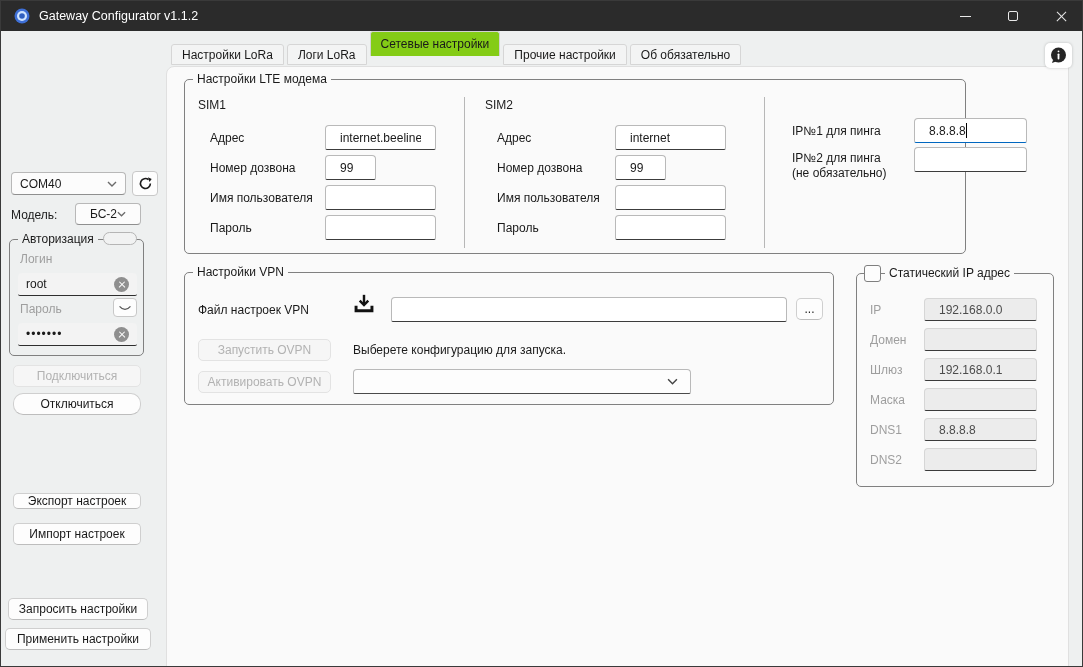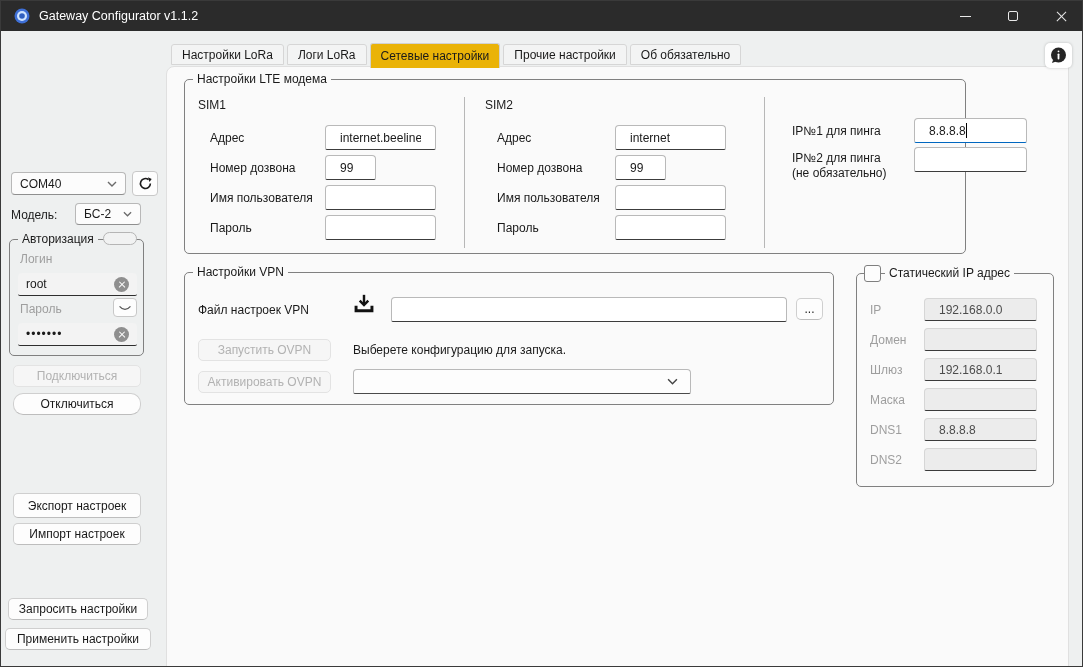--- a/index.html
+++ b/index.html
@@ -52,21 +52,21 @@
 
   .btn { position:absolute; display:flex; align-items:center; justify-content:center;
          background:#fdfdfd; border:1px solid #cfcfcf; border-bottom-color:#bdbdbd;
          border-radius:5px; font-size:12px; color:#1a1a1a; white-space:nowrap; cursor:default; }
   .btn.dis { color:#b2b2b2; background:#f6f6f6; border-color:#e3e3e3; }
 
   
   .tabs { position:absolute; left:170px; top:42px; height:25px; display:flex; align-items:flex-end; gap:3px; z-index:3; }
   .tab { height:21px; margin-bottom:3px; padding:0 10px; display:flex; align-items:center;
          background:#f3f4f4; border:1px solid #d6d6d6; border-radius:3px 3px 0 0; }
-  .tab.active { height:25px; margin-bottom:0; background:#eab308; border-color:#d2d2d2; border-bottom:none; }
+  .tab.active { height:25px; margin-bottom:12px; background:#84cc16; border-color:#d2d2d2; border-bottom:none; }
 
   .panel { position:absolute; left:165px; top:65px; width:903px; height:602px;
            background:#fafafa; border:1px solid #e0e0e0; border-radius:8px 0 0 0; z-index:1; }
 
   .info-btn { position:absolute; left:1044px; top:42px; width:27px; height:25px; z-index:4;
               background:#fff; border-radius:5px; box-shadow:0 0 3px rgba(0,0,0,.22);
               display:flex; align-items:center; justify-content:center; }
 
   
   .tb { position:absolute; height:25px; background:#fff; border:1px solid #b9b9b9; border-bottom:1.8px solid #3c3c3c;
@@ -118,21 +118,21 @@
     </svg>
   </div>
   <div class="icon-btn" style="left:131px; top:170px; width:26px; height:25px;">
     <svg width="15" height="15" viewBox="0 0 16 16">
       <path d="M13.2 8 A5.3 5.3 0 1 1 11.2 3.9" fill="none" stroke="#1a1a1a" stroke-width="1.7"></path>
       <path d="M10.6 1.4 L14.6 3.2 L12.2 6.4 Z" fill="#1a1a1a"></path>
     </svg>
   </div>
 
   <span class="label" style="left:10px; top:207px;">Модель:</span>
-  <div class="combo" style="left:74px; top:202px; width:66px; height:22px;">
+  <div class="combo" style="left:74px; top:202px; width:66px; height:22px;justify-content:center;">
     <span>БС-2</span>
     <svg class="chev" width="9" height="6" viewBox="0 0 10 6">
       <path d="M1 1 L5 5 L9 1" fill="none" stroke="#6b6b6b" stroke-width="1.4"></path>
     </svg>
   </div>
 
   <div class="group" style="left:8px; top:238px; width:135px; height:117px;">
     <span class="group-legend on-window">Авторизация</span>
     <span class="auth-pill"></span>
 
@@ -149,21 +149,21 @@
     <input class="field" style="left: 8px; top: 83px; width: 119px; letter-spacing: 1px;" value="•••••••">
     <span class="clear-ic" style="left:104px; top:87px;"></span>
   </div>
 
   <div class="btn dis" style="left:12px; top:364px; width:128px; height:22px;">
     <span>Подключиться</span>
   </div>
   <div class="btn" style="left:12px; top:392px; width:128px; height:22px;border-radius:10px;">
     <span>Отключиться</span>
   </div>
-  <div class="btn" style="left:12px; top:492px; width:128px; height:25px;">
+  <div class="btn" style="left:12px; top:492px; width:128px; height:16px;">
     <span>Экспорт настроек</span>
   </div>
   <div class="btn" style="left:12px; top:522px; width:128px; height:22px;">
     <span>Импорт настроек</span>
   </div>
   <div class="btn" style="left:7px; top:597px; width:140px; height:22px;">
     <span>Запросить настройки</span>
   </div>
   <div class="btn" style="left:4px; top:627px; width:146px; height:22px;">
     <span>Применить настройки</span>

────────────────

Filter the data above by the word "position" and copy every line that matches.

   .btn { position:absolute; display:flex; align-items:center; justify-content:center;
   .tabs { position:absolute; left:170px; top:42px; height:25px; display:flex; align-items:flex-end; gap:3px; z-index:3; }
   .panel { position:absolute; left:165px; top:65px; width:903px; height:602px;
   .info-btn { position:absolute; left:1044px; top:42px; width:27px; height:25px; z-index:4;
   .tb { position:absolute; height:25px; background:#fff; border:1px solid #b9b9b9; border-bottom:1.8px solid #3c3c3c;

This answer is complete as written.